Funken sprühten aus dem erhitzten Eisen, Lanzensplitter, Fahnenfetzen, Strauß- und Pfauenfedern flogen in die Luft, die Hufe der Pferde glitten aus auf den auf der Erde liegenden blutüberströmten Rüstungen und auf den toten Pferden. Von den Hufen der Pferde wurde ein jeder zermalmt, der verwundet niederstürzte.
Von den hervorragendsten polnischen Rittern war noch keiner gefallen. Mitten in das dichteste Getümmel, mitten in das tobendste Kampfgewühl stürmten sie vor, den Namen ihrer Schutzheiligen oder den Schlachtruf ihrer Geschlechter ausrufend. Und gleich dem lodernden Feuer, das auf einer öden Steppe Gräser und Büsche verzehrt, machten sie alles vor sich her nieder.

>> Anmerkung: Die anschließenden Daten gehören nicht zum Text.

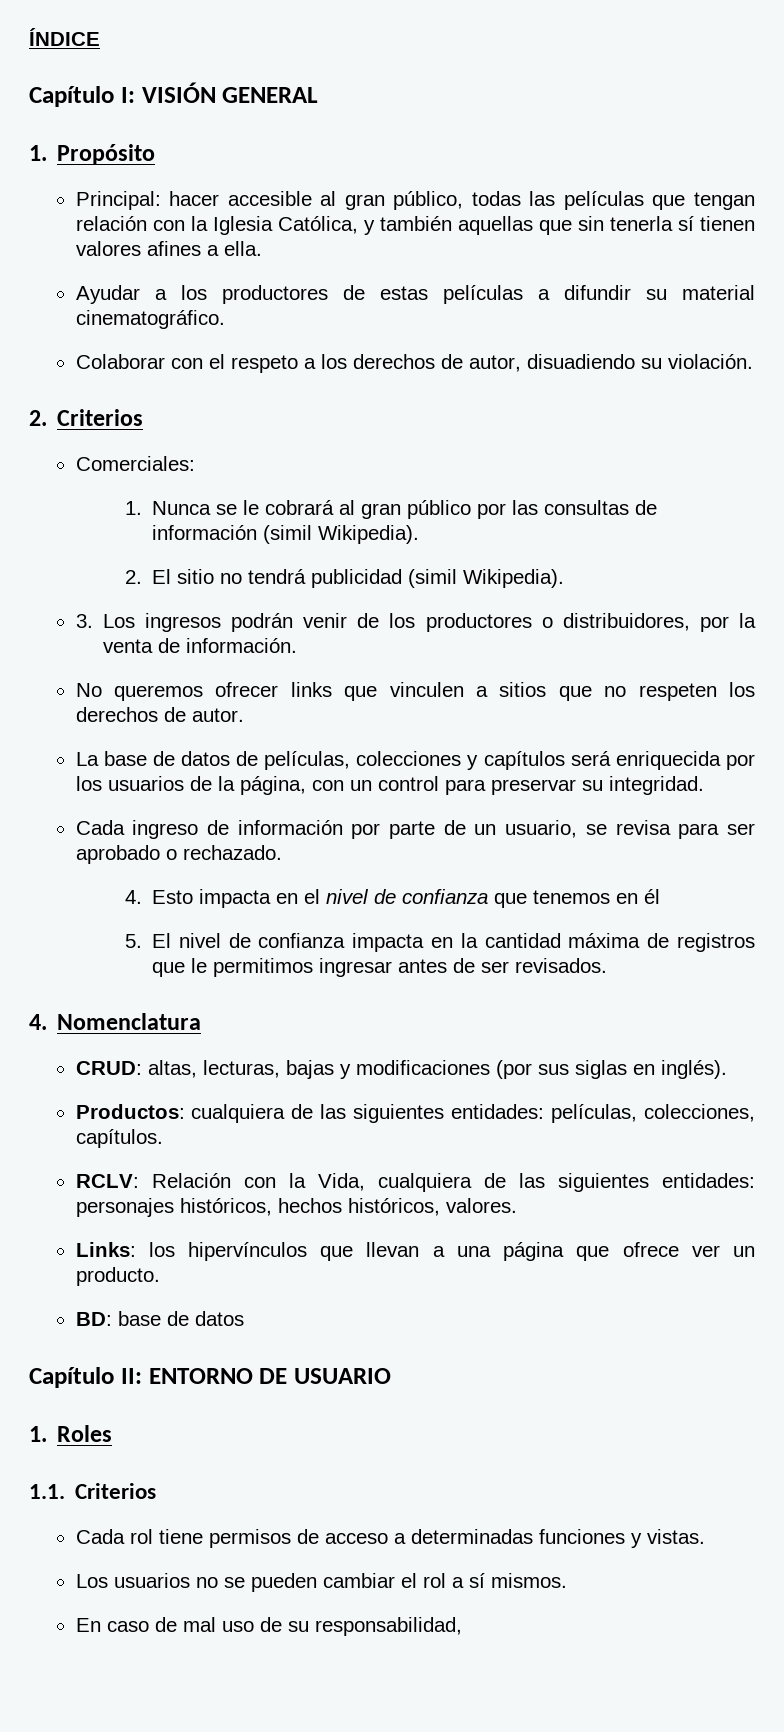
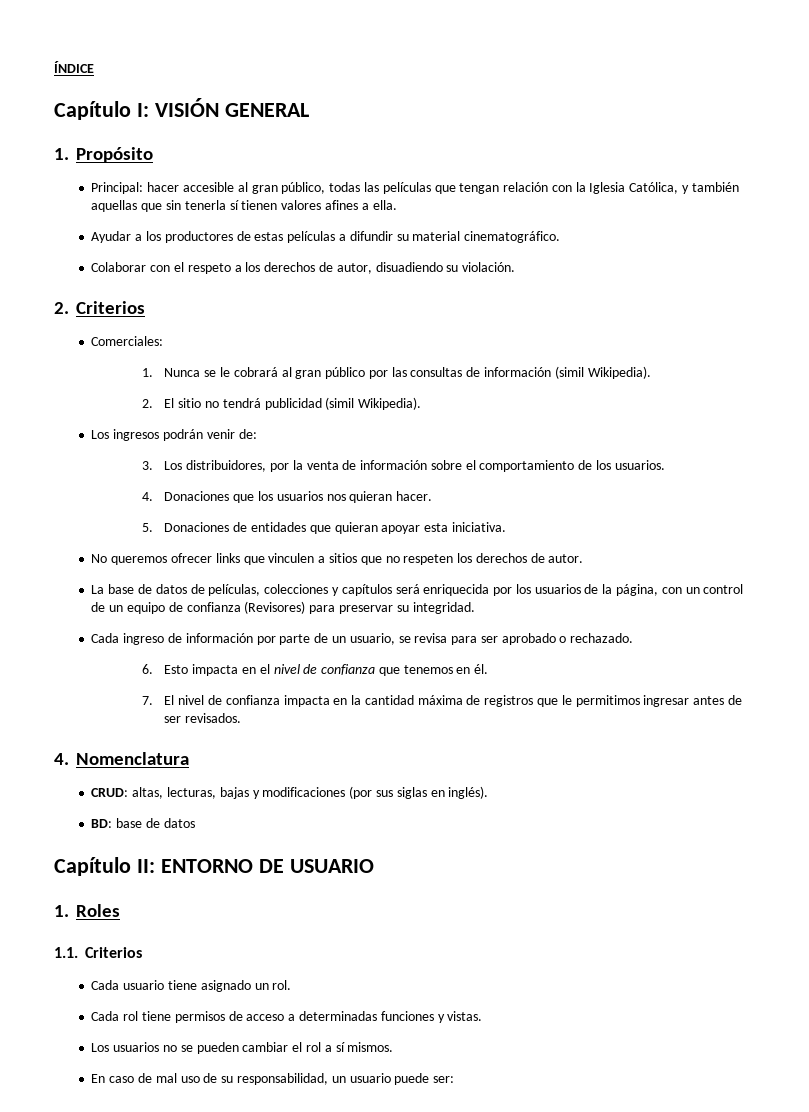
- 3. Los ingresos podrán venir de los productores o distribuidores, por la venta de información.
+ Los ingresos podrán venir de:
+ 3. Los distribuidores, por la venta de información sobre el comportamiento de los usuarios.
+ 4. Donaciones que los usuarios nos quieran hacer.
+ 5. Donaciones de entidades que quieran apoyar esta iniciativa.
- La base de datos de películas, colecciones y capítulos será enriquecida por los usuarios de la página, con un control para preservar su integridad.
+ La base de datos de películas, colecciones y capítulos será enriquecida por los usuarios de la página, con un control de un equipo de confianza (Revisores) para preservar su integridad.
- 4. Esto impacta en el nivel de confianza que tenemos en él
- 5. El nivel de confianza impacta en la cantidad máxima de registros que le permitimos ingresar antes de ser revisados.
+ 6. Esto impacta en el nivel de confianza que tenemos en él.
+ 7. El nivel de confianza impacta en la cantidad máxima de registros que le permitimos ingresar antes de ser revisados.
- Productos: cualquiera de las siguientes entidades: películas, colecciones, capítulos.
- RCLV: Relación con la Vida, cualquiera de las siguientes entidades: personajes históricos, hechos históricos, valores.
- Links: los hipervínculos que llevan a una página que ofrece ver un producto.
+ Cada usuario tiene asignado un rol.
- En caso de mal uso de su responsabilidad,
+ En caso de mal uso de su responsabilidad, un usuario puede ser:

Zuerst stürzte sich Lis aus Targowisko auf Ganrat, den Komtur aus Osterode, der, seinen Schild einbüßend, sich den weißen Mantel um den Arm schlang, um sich damit gegen die Streiche zu schützen. Doch Lis durchhieb den Mantel, die Armschiene und das Schulterstück des Deutschen mit wuchtigen Schlägen und stieß dann sein Schwert mit solcher Kraft in den Leib des Feindes, daß die Spitze knirschend den Rückenwirbelknochen traf. Angstvoll schrien die Mannen aus Osterode auf, als sie ihren Führer sinken sahen; aber Lis stürzte sich nun auf sie, wie sich ein Adler auf Kraniche stürzt, und als Staszko aus Charbimowice und Domarat aus Kobylan ihm auch noch zu Hülfe eilten, da wüteten diese drei so entsetzlich, wie Wölfe unter einer Lämmerherde.
Mitten in dem wirren Schlachtengetümmel erschlug auch Paszko Zlodziej aus Biskupice den Ordensbruder Kunz Melsbach. Umsonst hatte Kunz, der von tödlichem Schrecken erfaßt worden war, als plötzlich der riesenhafte Reiter, vor ihm Halt machend, die mit Blut bedeckte und mit Haaren beklebte Streitaxt schwang, sich ergeben wollen, Paszko konnte ihn in dem Getöse nicht hören und, sich in seinem Sattel aufrichtend, spaltete er das eisenbehelmte Haupt des Ordensbruders so rasch, als ob er einen Apfel zerteilt hätte. Gleich darauf tötete er Loch aus Mecklenburg und Klingenstein, sowie den, einem mächtigen Grafengeschlechte entstammenden Schwaben Helmsdorf, den in der Nähe von Mainz ansässigen Limpach und Nachterwitz aus Mainz, so daß schließlich die Deutschen rechts und links vor ihm in hellem Schrecken zurückwichen. Allein seinen wuchtigen Hieben entzogen sie sich doch nicht. Wie auf eine wankende Mauer schlug er auf sie ein, jeden Augenblick hob er sich im Sattel, um zum Schlage auszuholen, jeden Augenblick blinkte seine Streitaxt in der Luft und jeden Augenblick verschwand das behelmte Haupt eines Deutschen zwischen den Pferden.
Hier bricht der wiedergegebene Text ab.